Using the X. laevis oocyte expression system, we investigated the transport of organic anions by rOat5 (Fig. 1). The uptake rates of [3H]E1S, [3H]DHEAS, and [3H]OTA in oocytes expressing rOat5 were 2- to 4-fold higher than those in control oocytes (Fig. 1A). rOat5 did not show any uptake of PAH (a representative substrate of OAT1), urate, salicylate, prostaglandins E2 and F2α, estradiol-17β-glucuronide, and tetraethylammonium (data not shown). To directly compare the transport rates of rOat5 with other renal OATs, we performed uptake studies of E1S, one of the representative substrates for OATs, with or without unlabeled E1S using rOat3-, OAT4-, and rOat5-expressing oocytes. As shown in Fig. 1B, although E1S uptake via rOat5 was strongly inhibited by 50 and 500 μM cold E1S, its rate of uptake was smaller than the rates of rOat3 and OAT4. In addition, the inhibition by 5 μM E1S to Oat5-mediated uptake was weak, whereas 5 μM E1S strongly inhibited rOat3 and OAT4-mediated uptake.

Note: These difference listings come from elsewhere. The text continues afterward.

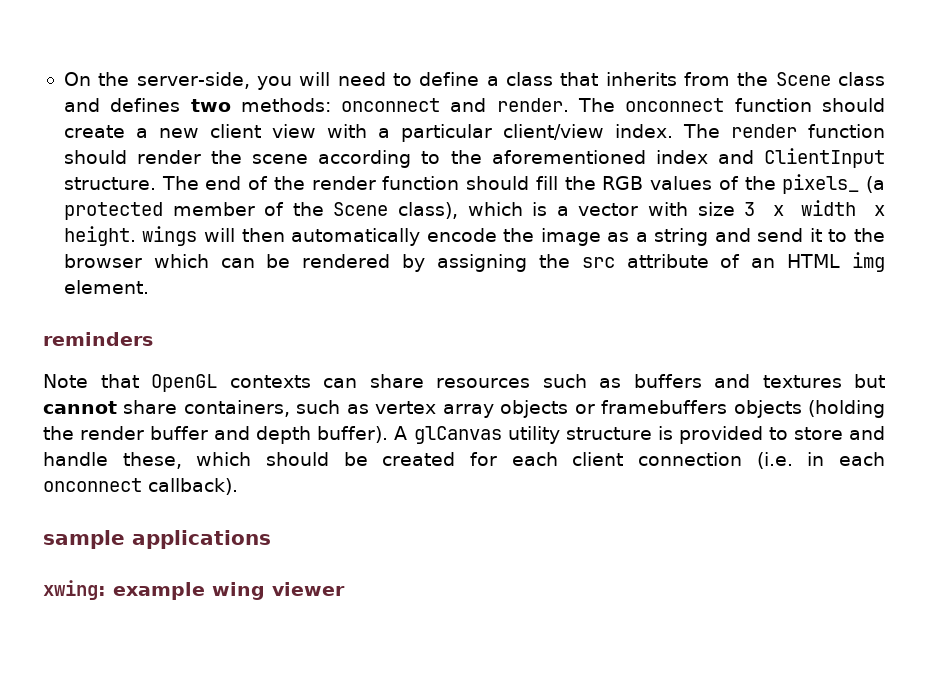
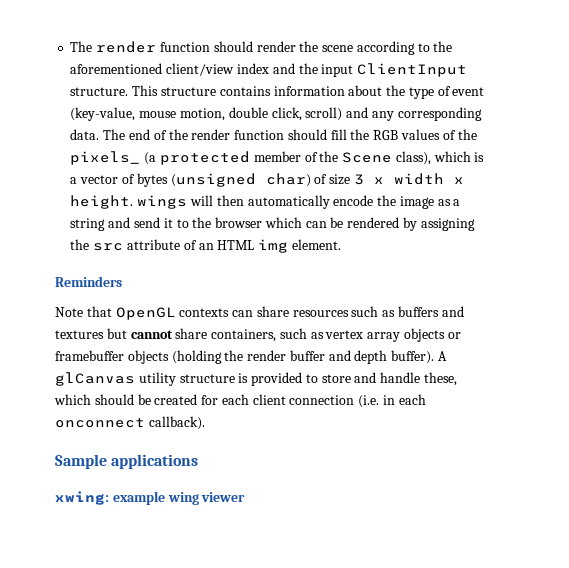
- On the server-side, you will need to define a class that inherits from the Scene class and defines two methods: onconnect and render. The onconnect function should create a new client view with a particular client/view index. The render function should render the scene according to the aforementioned index and ClientInput structure.
+ The render function should render the scene according to the aforementioned client/view index and the input ClientInput structure. This structure contains information about the type of event (key-value, mouse motion, double click, scroll) and any corresponding data.
- The end of the render function should fill the RGB values of the pixels_ (a protected member of the Scene class), which is a vector with size 3 x width x height. wings will then automatically encode the image as a string and send it to the browser which can be rendered by assigning the src attribute of an HTML img element.
+ The end of the render function should fill the RGB values of the pixels_ (a protected member of the Scene class), which is a vector of bytes (unsigned char) of size 3 x width x height. wings will then automatically encode the image as a string and send it to the browser which can be rendered by assigning the src attribute of an HTML img element.
- reminders
+ Reminders
- Note that OpenGL contexts can share resources such as buffers and textures but cannot share containers, such as vertex array objects or framebuffers objects (holding the render buffer and depth buffer).
+ Note that OpenGL contexts can share resources such as buffers and textures but cannot share containers, such as vertex array objects or framebuffer objects (holding the render buffer and depth buffer).
- sample applications
+ Sample applications

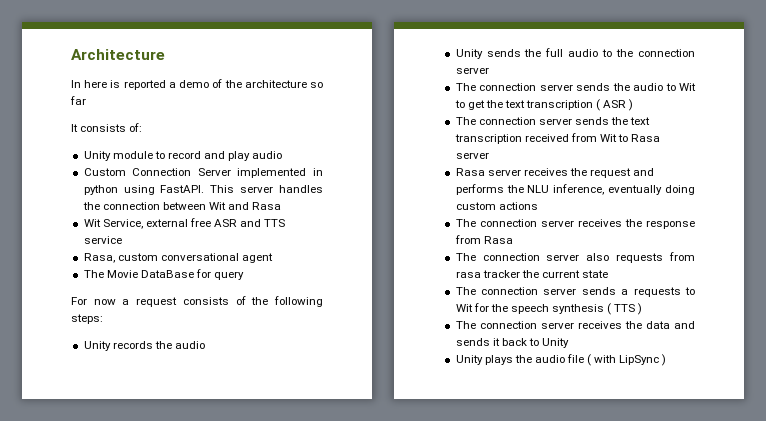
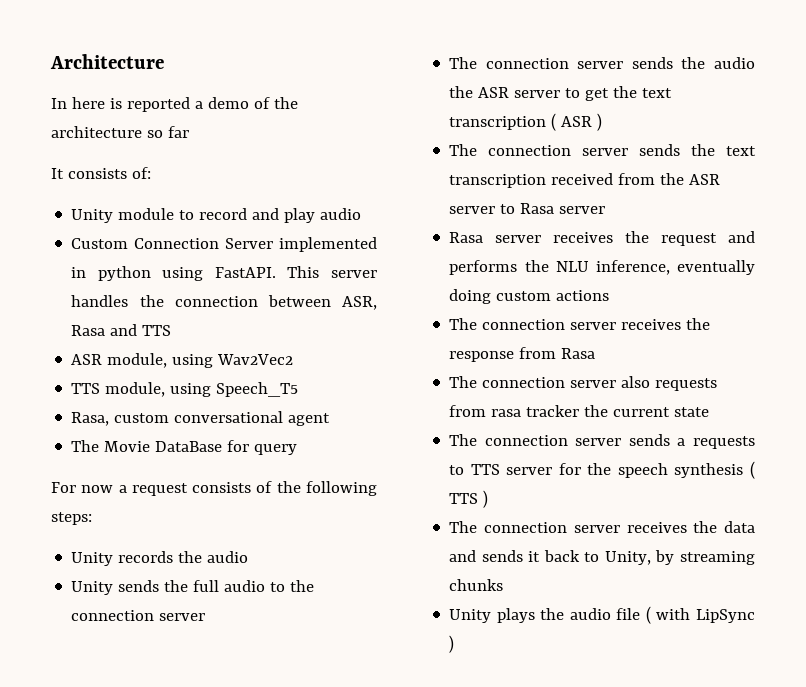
- This server handles the connection between Wit and Rasa
- Wit Service, external free ASR and TTS service
+ This server handles the connection between ASR, Rasa and TTS
+ ASR module, using Wav2Vec2
+ TTS module, using Speech_T5
- The connection server sends the audio to Wit to get the text transcription ( ASR )
+ The connection server sends the audio the ASR server to get the text transcription ( ASR )
- The connection server sends the text transcription received from Wit to Rasa server
+ The connection server sends the text transcription received from the ASR server to Rasa server
- The connection server sends a requests to Wit for the speech synthesis ( TTS )
+ The connection server sends a requests to TTS server for the speech synthesis ( TTS )
- The connection server receives the data and sends it back to Unity
+ The connection server receives the data and sends it back to Unity, by streaming chunks

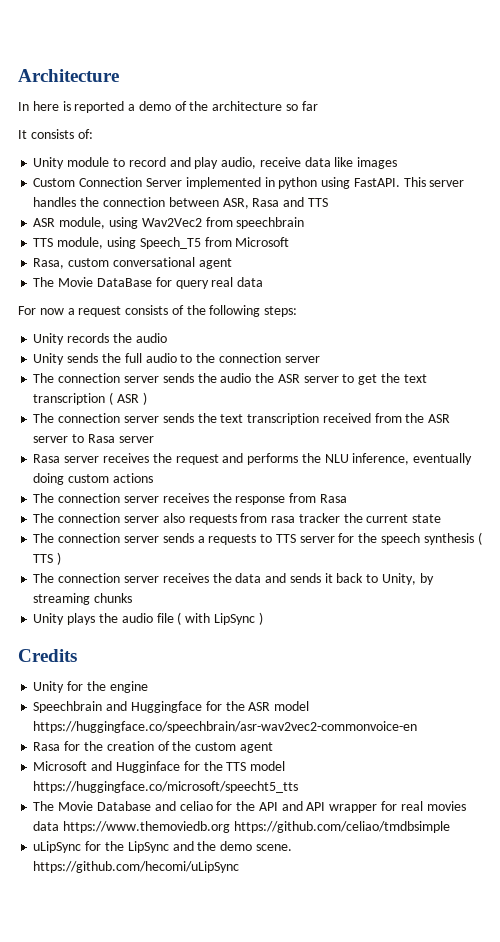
- Unity module to record and play audio
+ Unity module to record and play audio, receive data like images
- ASR module, using Wav2Vec2
+ ASR module, using Wav2Vec2 from speechbrain
- TTS module, using Speech_T5
+ TTS module, using Speech_T5 from Microsoft
- The Movie DataBase for query
+ The Movie DataBase for query real data
+ Credits
+ Unity for the engine
+ Speechbrain and Huggingface for the ASR model https://huggingface.co/speechbrain/asr-wav2vec2-commonvoice-en
+ Rasa for the creation of the custom agent
+ Microsoft and Hugginface for the TTS model https://huggingface.co/microsoft/speecht5_tts
+ The Movie Database and celiao for the API and API wrapper for real movies data https://www.themoviedb.org https://github.com/celiao/tmdbsimple
+ uLipSync for the LipSync and the demo scene. https://github.com/hecomi/uLipSync

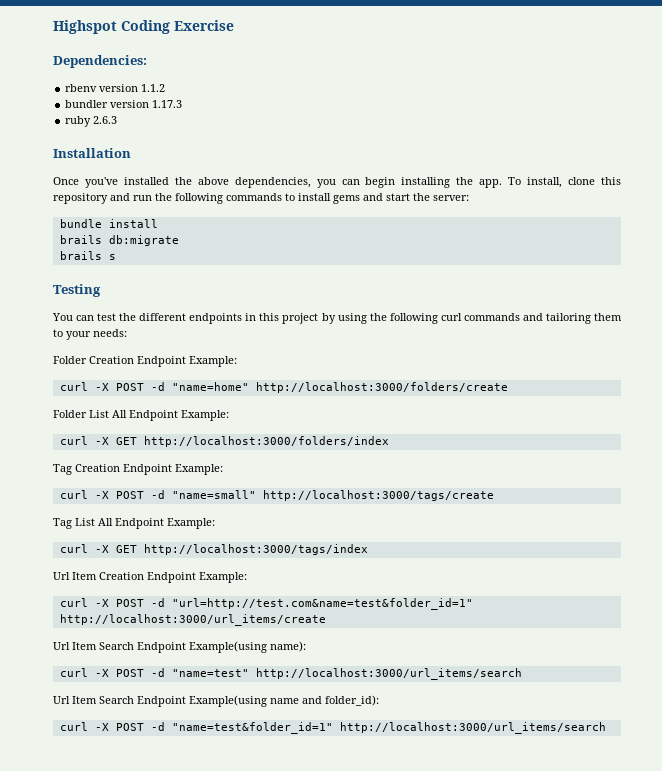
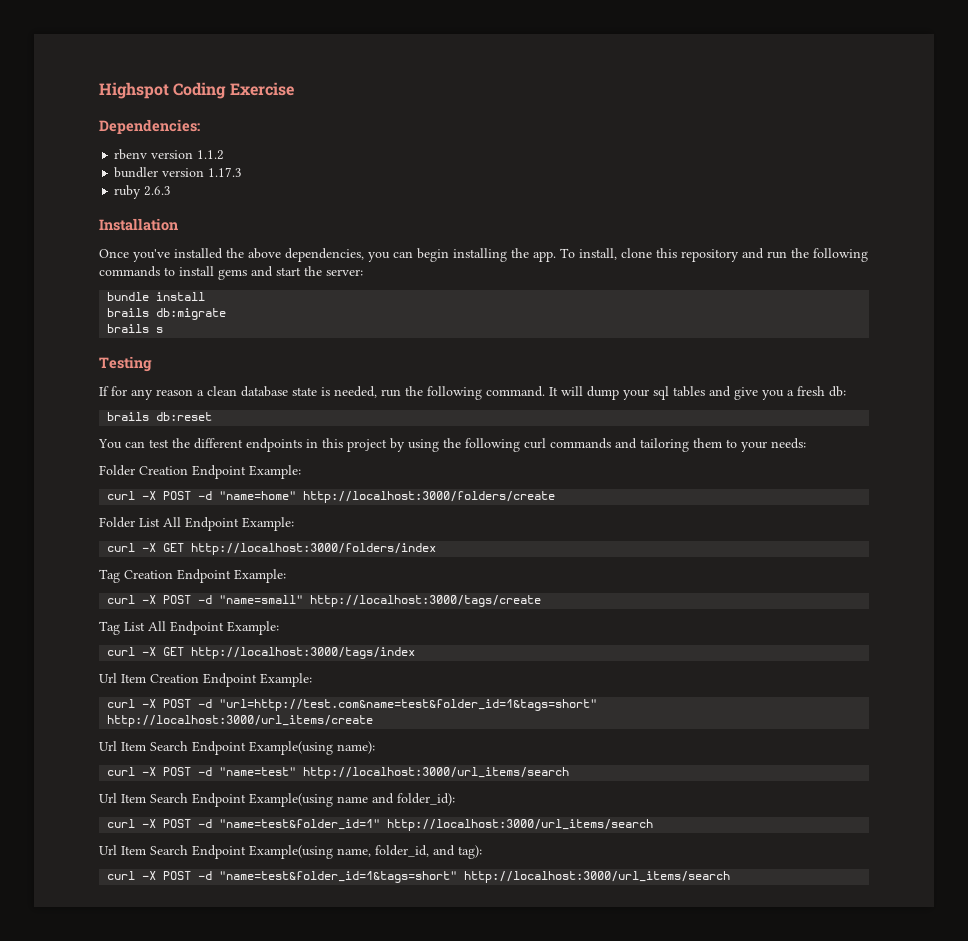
+ If for any reason a clean database state is needed, run the following command. It will dump your sql tables and give you a fresh db:
+ brails db:reset
- curl -X POST -d "url=http://test.com&name=test&folder_id=1" http://localhost:3000/url_items/create
+ curl -X POST -d "url=http://test.com&name=test&folder_id=1&tags=short" http://localhost:3000/url_items/create
+ Url Item Search Endpoint Example(using name, folder_id, and tag):
+ curl -X POST -d "name=test&folder_id=1&tags=short" http://localhost:3000/url_items/search

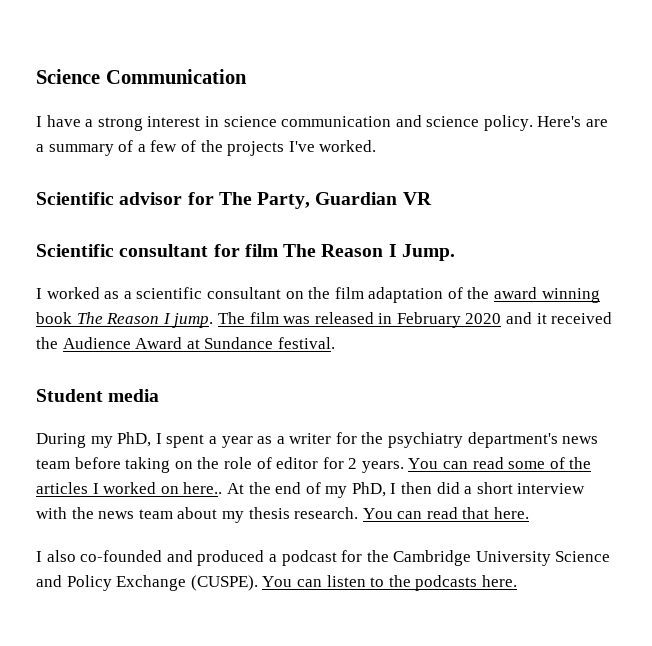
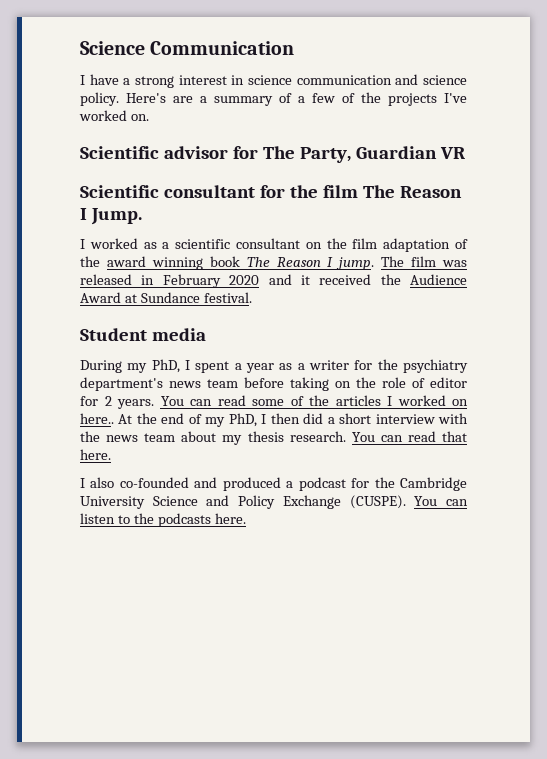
- Here's are a summary of a few of the projects I've worked.
+ Here's are a summary of a few of the projects I've worked on.
- Scientific consultant for film The Reason I Jump.
+ Scientific consultant for the film The Reason I Jump.

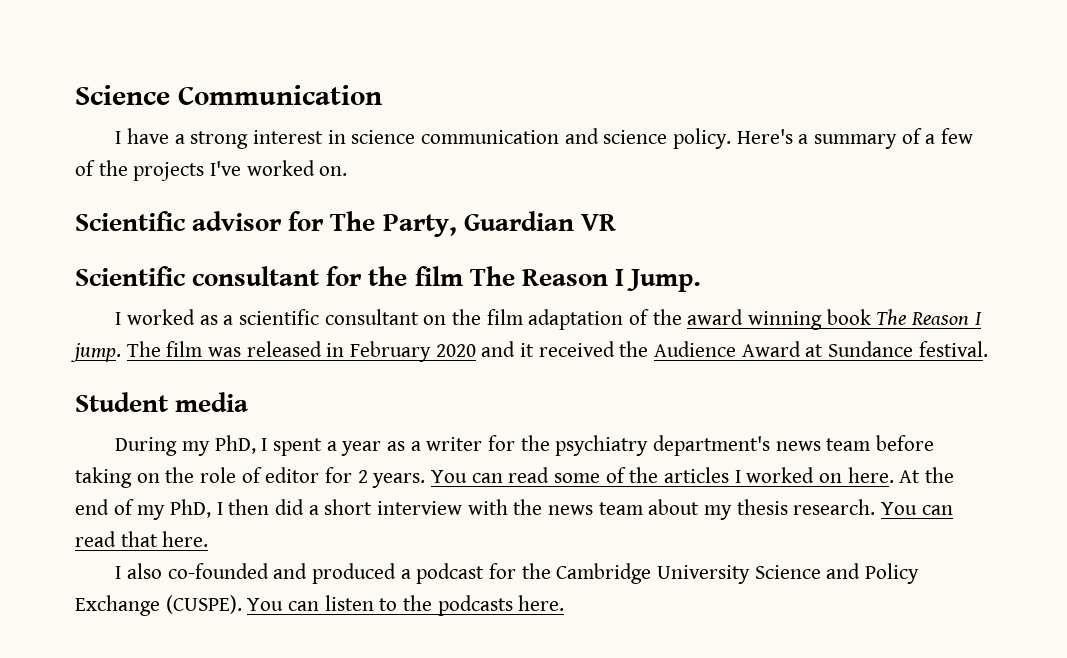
- Here's are a summary of a few of the projects I've worked on.
+ Here's a summary of a few of the projects I've worked on.
- You can read some of the articles I worked on here..
+ You can read some of the articles I worked on here.

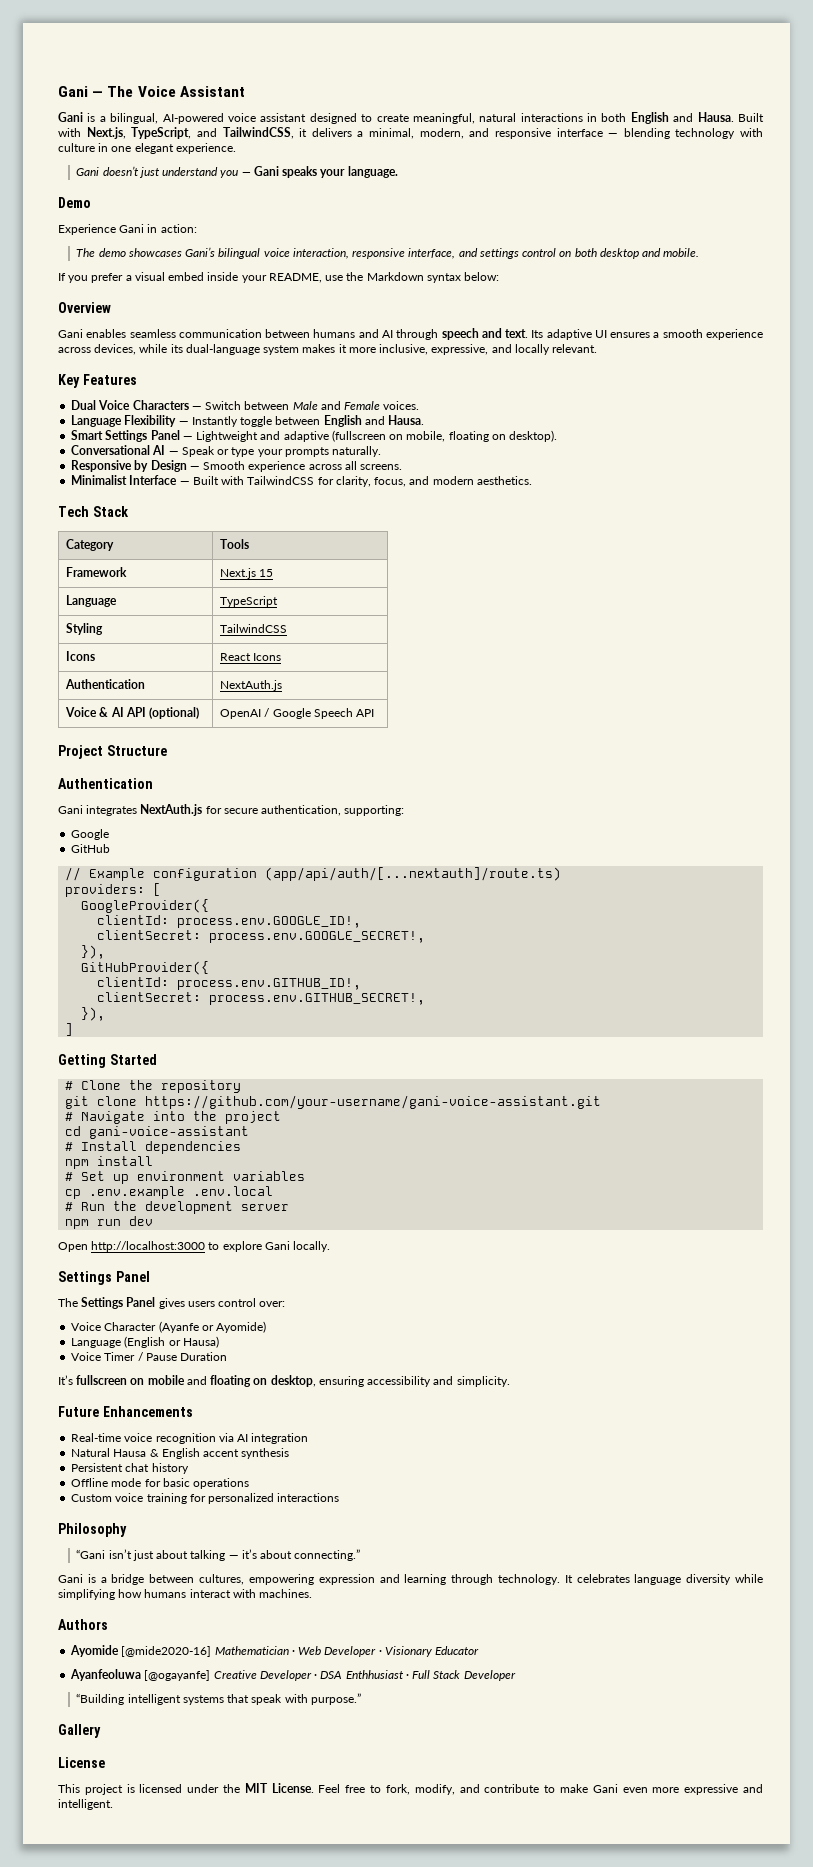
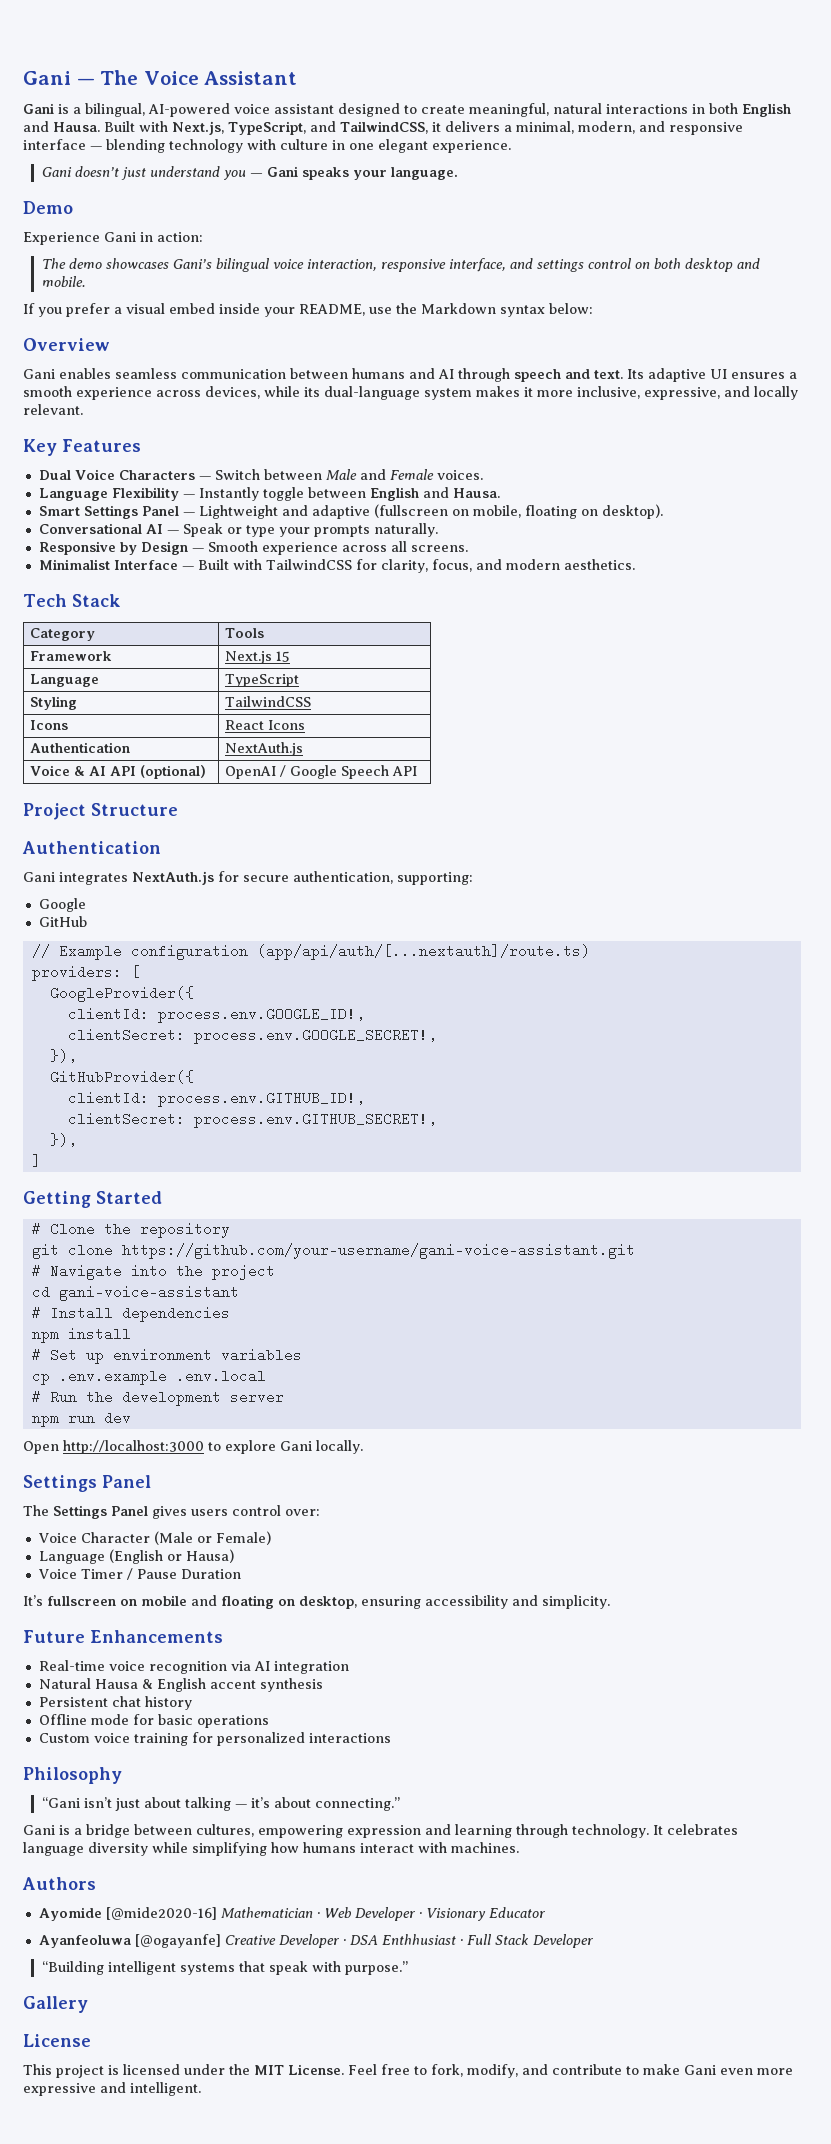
- Voice Character (Ayanfe or Ayomide)
+ Voice Character (Male or Female)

Figure 2 shows the properties of E1S transport via rOat5. The cell-associated count of [3H]E1S increased linearly until 2 h of incubation in rOat5-expressing oocytes. This result indicates that rOat5 not only binds but also translocates E1S into the cytoplasm (Fig. 2A). The rate of E1S uptake via rOat5 was not affected by the replacement of extracellular sodium with lithium or choline (Fig. 2B).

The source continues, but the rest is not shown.